These opinions held that La.Civ.Code art. 2315, which barred an illegitimate child from recovering damages for the wrongful death of its mother and a mother from recovering damages for the wrongful death of her illegitimate child, respectively, constituted an invidious discrimination against illegitimate children and, thus, violated the Equal Protection Clause of the Fourteenth Amendment.
There is nothing whatsoever in either of those United States Supreme Court opinions that would compel the conclusion in compensation cases that a state may not make a distinction between legitimate and illegitimate children which would protect legitimate family relationships but permit recovery by illegitimates in the absence of the former. The circumstances of those decisions did not require a holding on the issue of the right of an illegitimate child as opposed to a legitimate one, and we do not find anything in the language of the court which would bear on such a contest.
Unlike Louisiana Civil Code Article 2315, our compensation law does not treat illegitimate children as "non persons" (as the United States Supreme Court in Levy held that the Article does); the acknowledged illegitimate child is placed on a par with legitimate children ; the unacknowledged illegitimate child is not denied a right to recover compensation, he being merely relegated to a less favorable position as are other dependent relatives such as parents; no "wrong" has been inflicted on the deceased father by the employer from whom compensation is here sought; and no tort feasor goes free because of the law.
For ourselves, we find nothing invidious in the distinction made in the compensation statute which would protect such legally recognized family relationships, anymore than the preference given legitimate dependent children (even illegitimate ones when they are duly acknowledged) over dependent parents.
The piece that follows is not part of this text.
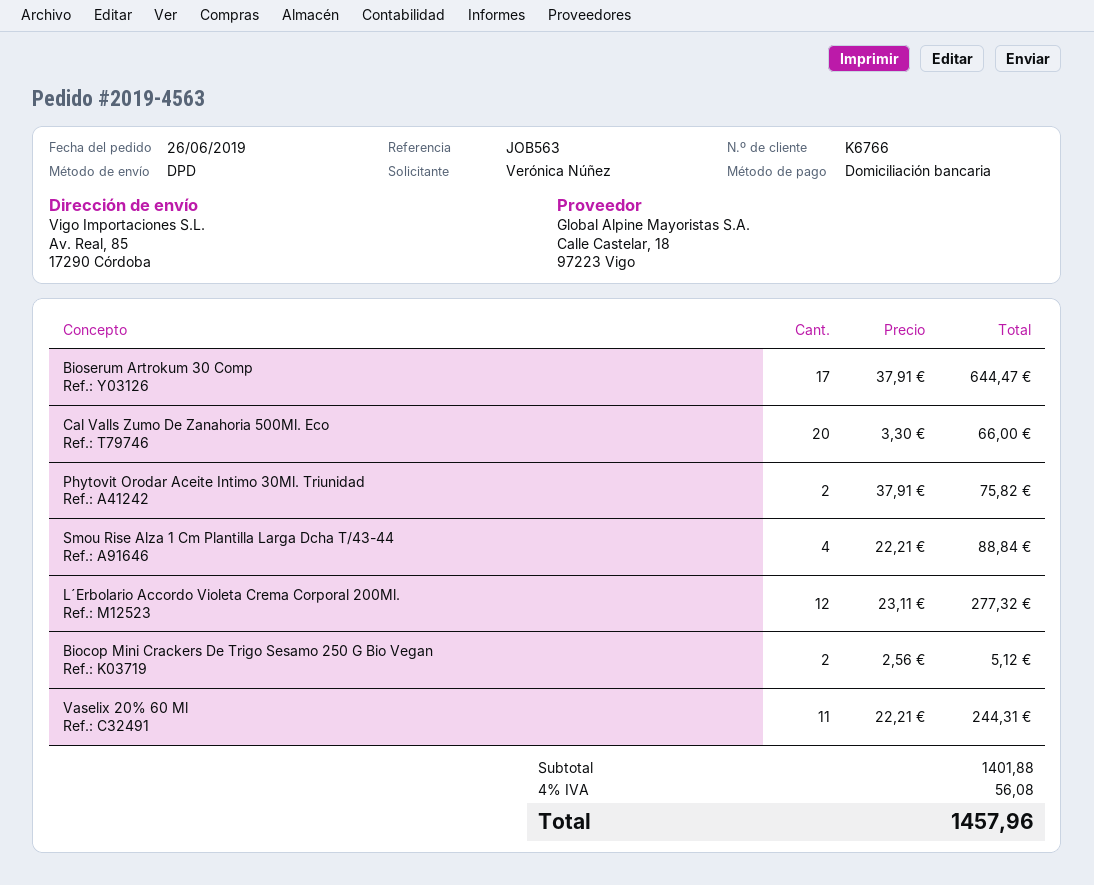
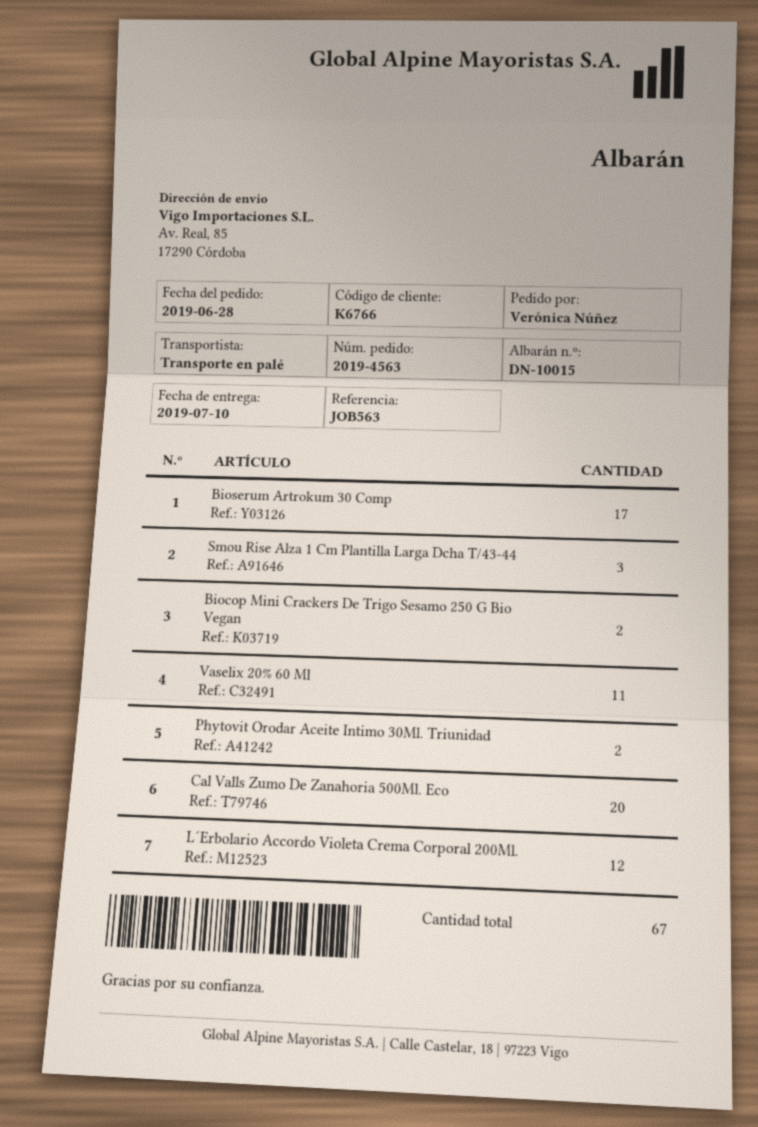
order date: 2019-06-26 -> 2019-06-28
shipping method: DPD -> pallet freight
Smou Rise Alza 1 Cm Plantilla Larga Dcha T/43-44: 4 -> 3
We think that such classification is permitted to the state legislature in dealing with social and economic problems, and that the Equal Protection Clause of the Fourteenth Amendment of the United States Constitution creates no barrier to it as contained in such statute.
Stokes v. Aetna Cas. & Sur. Co. , 257 La. 424, 433-34, 242 So.2d 567, 570 (1970).
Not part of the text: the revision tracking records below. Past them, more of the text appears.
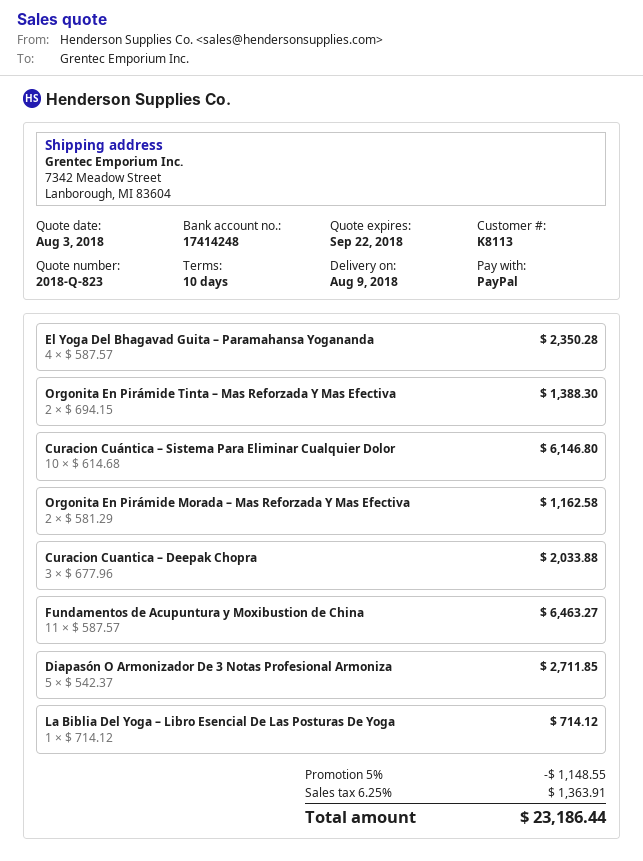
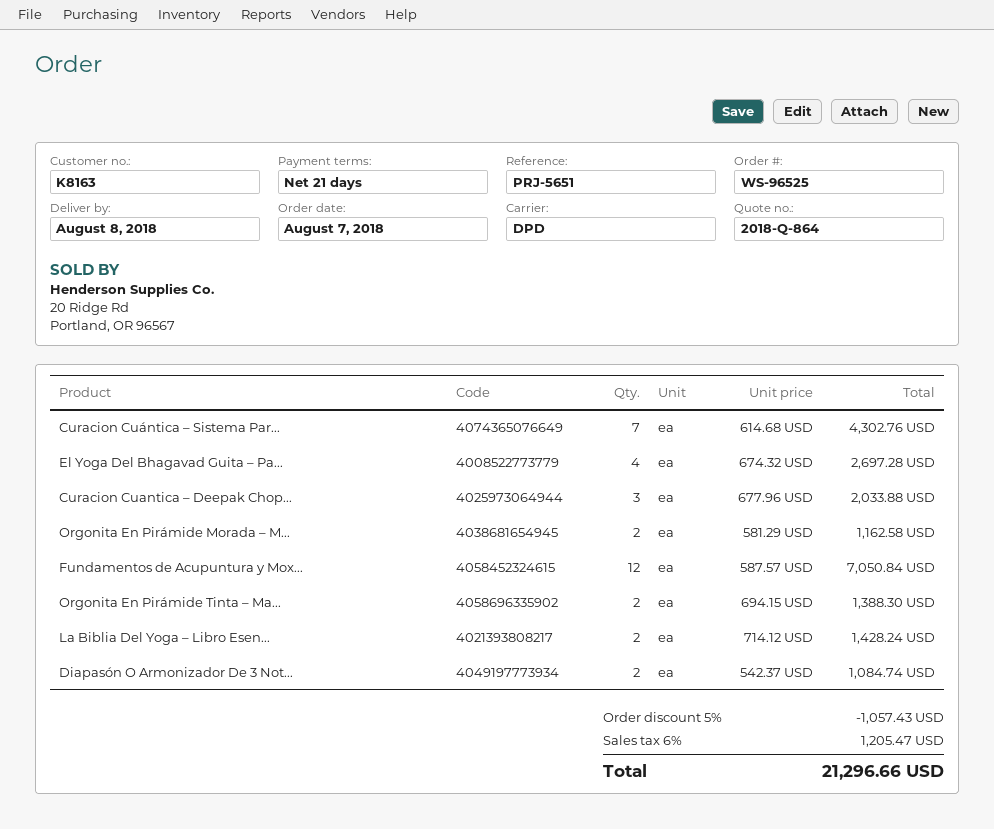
quote number: 2018-Q-823 -> 2018-Q-864
delivery date: 2018-08-09 -> 2018-08-08
payment terms: 10 days -> 21 days
customer number: K8113 -> K8163
El Yoga Del Bhagavad Guita – Paramahansa Yogananda: 4 x 587.57 = 2350.28 -> 4 x 674.32 = 2697.28
Curacion Cuántica – Sistema Para Eliminar Cualquier Dolor: 10 x 614.68 = 6146.80 -> 7 x 614.68 = 4302.76
Fundamentos de Acupuntura y Moxibustion de China: 11 x 587.57 = 6463.27 -> 12 x 587.57 = 7050.84
Diapasón O Armonizador De 3 Notas Profesional Armoniza: 5 x 542.37 = 2711.85 -> 2 x 542.37 = 1084.74
La Biblia Del Yoga – Libro Esencial De Las Posturas De Yoga: 1 x 714.12 = 714.12 -> 2 x 714.12 = 1428.24
discount: 5% = 1148.55 -> 5% = 1057.43
tax: 6.25% = 1363.91 -> 6% = 1205.47
total: 23186.44 -> 21296.66

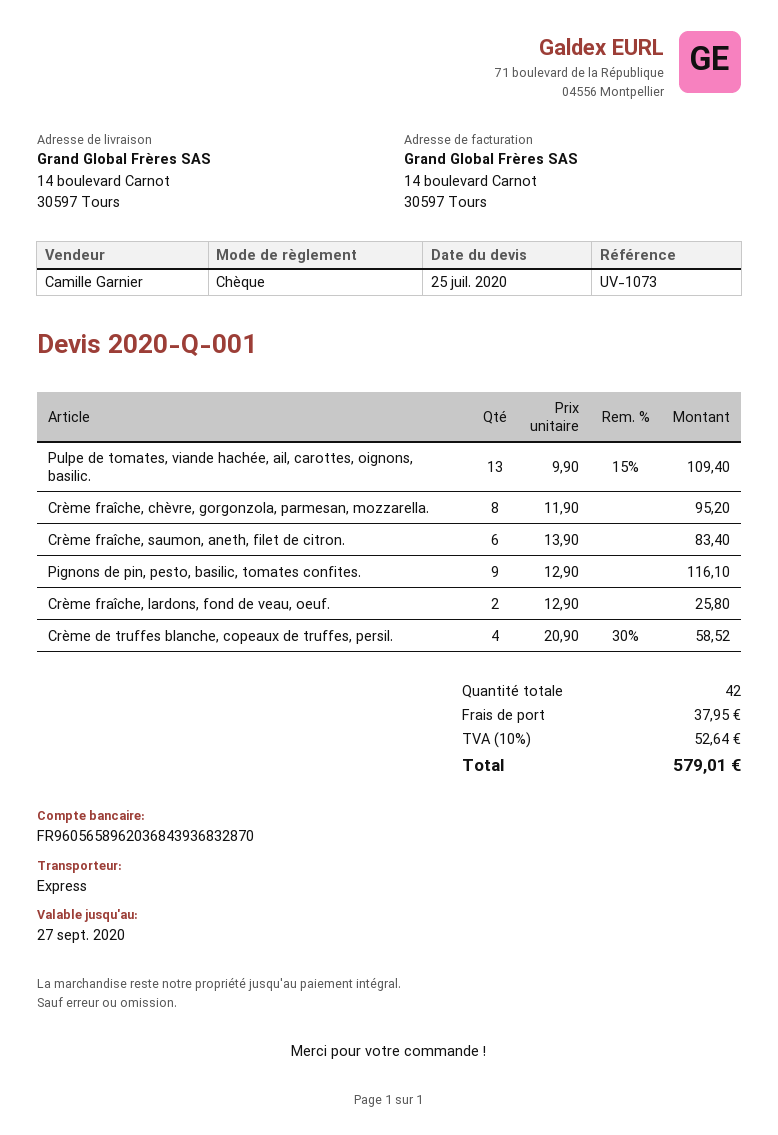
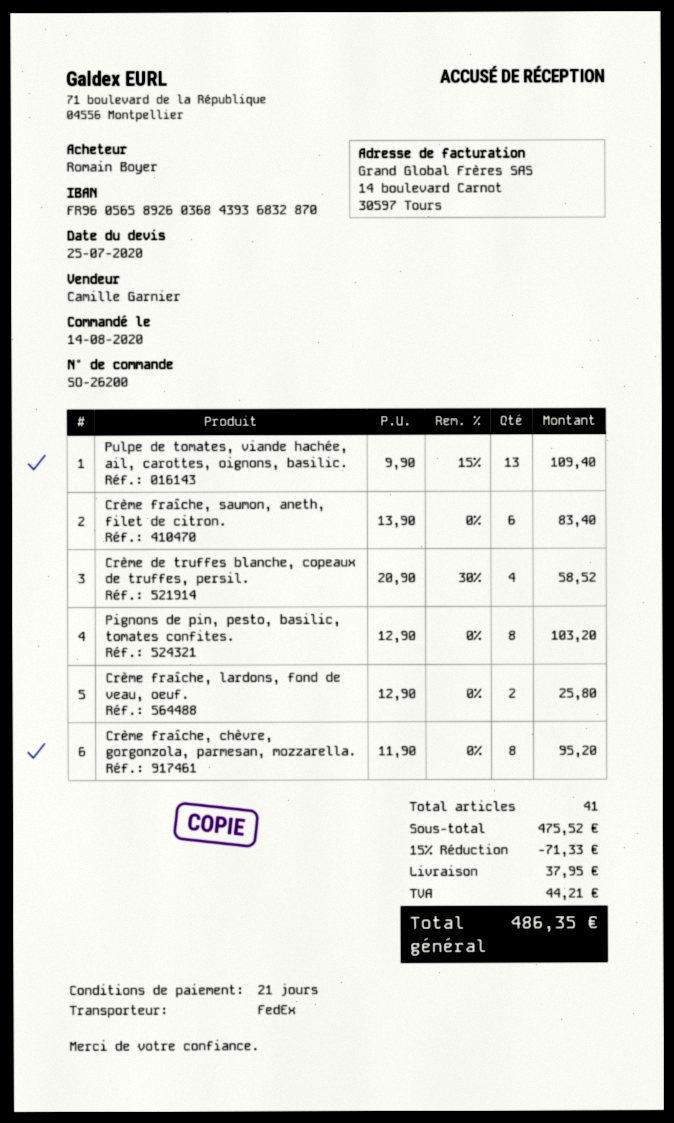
bank account: FR9605658962036843936832870 -> FR9605658926036843936832870
shipping method: express -> FedEx
Pignons de pin, pesto, basilic, tomates confites.: 9 x 12.90 = 116.10 -> 8 x 12.90 = 103.20
total quantity: 42 -> 41
discount: none -> 15% = 71.33
tax: 52.64 -> 44.21
total: 579.01 -> 486.35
In reversing the Louisiana Supreme Court, the Supreme Court held that La.R.S. 23:1021(3) failed to promote Louisiana's interest in protecting legitimate family relationships by denying death benefits to dependent unacknowledged illegitimate children. The Court stated, "Nor can it be thought here that persons will shun illicit relations because the offspring may not one day reap the benefits of workmen's compensation." Weber , 406 U.S. at 173, 92 S.Ct. 1400. It further held:
The state interest in legitimate family relationships is not served by the statute; the state interest in minimizing problems of proof is not significantly disturbed by our decision. The inferior classification of dependent unacknowledged illegitimates bears, in this instance, no significant relationship to those recognized purposes of recovery which workmen's compensation statutes commendably serve.
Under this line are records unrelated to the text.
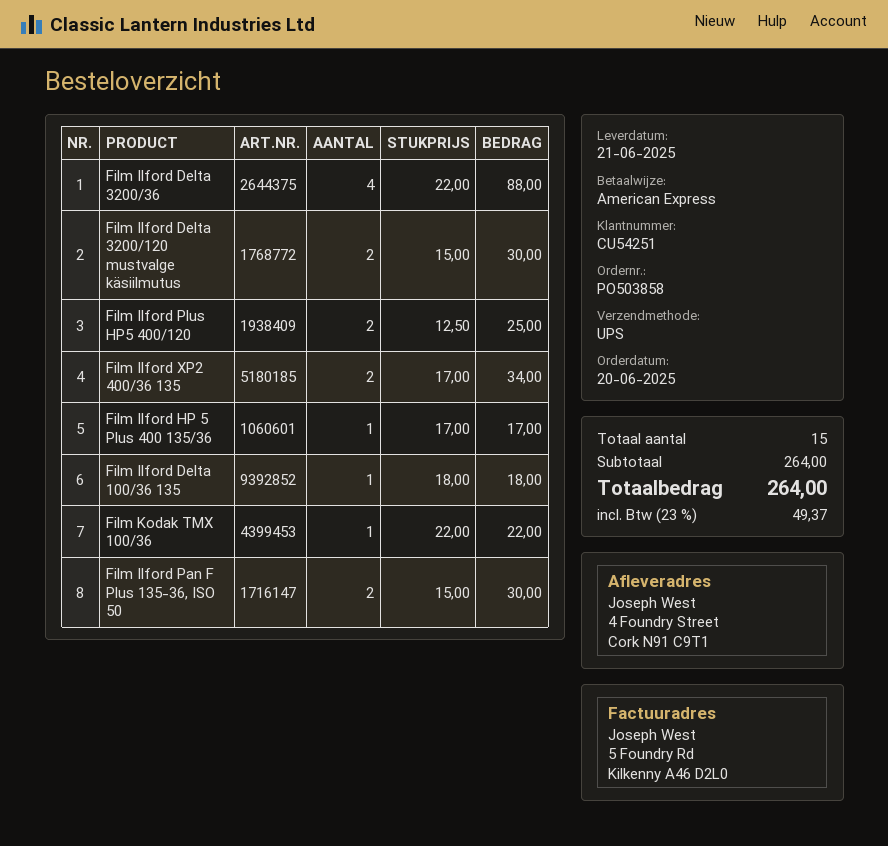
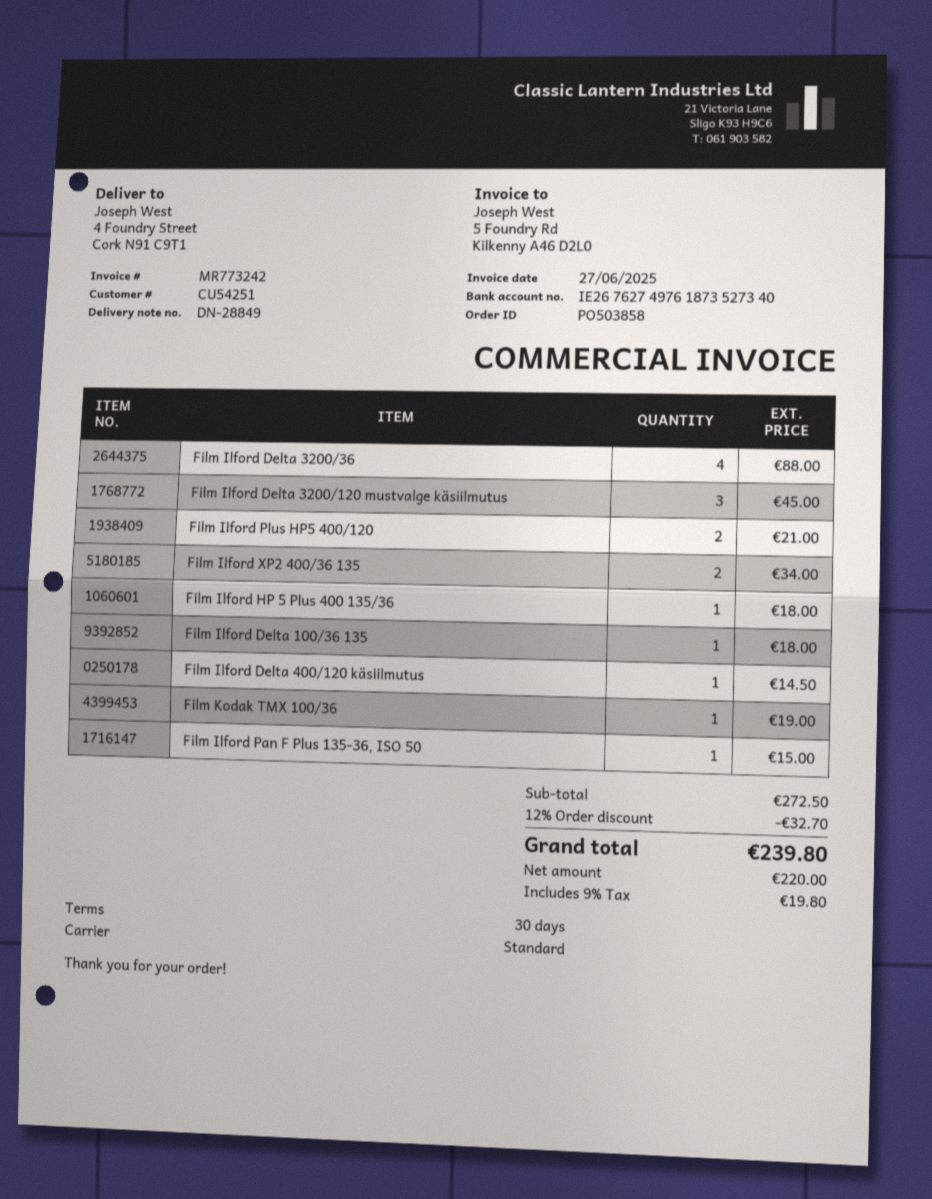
shipping method: UPS -> standard
Film Ilford Delta 3200/120 mustvalge käsiilmutus: 2 for 30.00 -> 3 for 45.00
Film Ilford Plus HP5 400/120: 2 for 25.00 -> 2 for 21.00
Film Ilford HP 5 Plus 400 135/36: 1 for 17.00 -> 1 for 18.00
Film Kodak TMX 100/36: 1 for 22.00 -> 1 for 19.00
Film Ilford Pan F Plus 135-36, ISO 50: 2 for 30.00 -> 1 for 15.00
Film Ilford Delta 400/120 käsiilmutus: none -> 1 for 14.50
subtotal: 264.00 -> 272.50
discount: none -> 12% = 32.70
tax: 23% = 49.37 -> 9% = 19.80
total: 264.00 -> 239.80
The status of illegitimacy has expressed through the ages society's condemnation of irresponsible liaisons beyond the bonds of marriage. But visiting this condemnation on the head of an infant is illogical and unjust. Moreover, imposing disabilities on the illegitimate child is contrary to the basic concept of our system that legal burdens should bear some relationship to individual responsibility or wrongdoing. Obviously, no child is responsible for his birth and penalizing the illegitimate child is an ineffectual—as well as an unjust—way of deterring the parent. Courts are powerless to prevent the social opprobrium suffered by these hapless children, but the Equal Protection Clause does enable us to strike down discriminatory laws relating to status of birth where—as in this case—the classification is justified by no legitimate state interest, compelling or otherwise.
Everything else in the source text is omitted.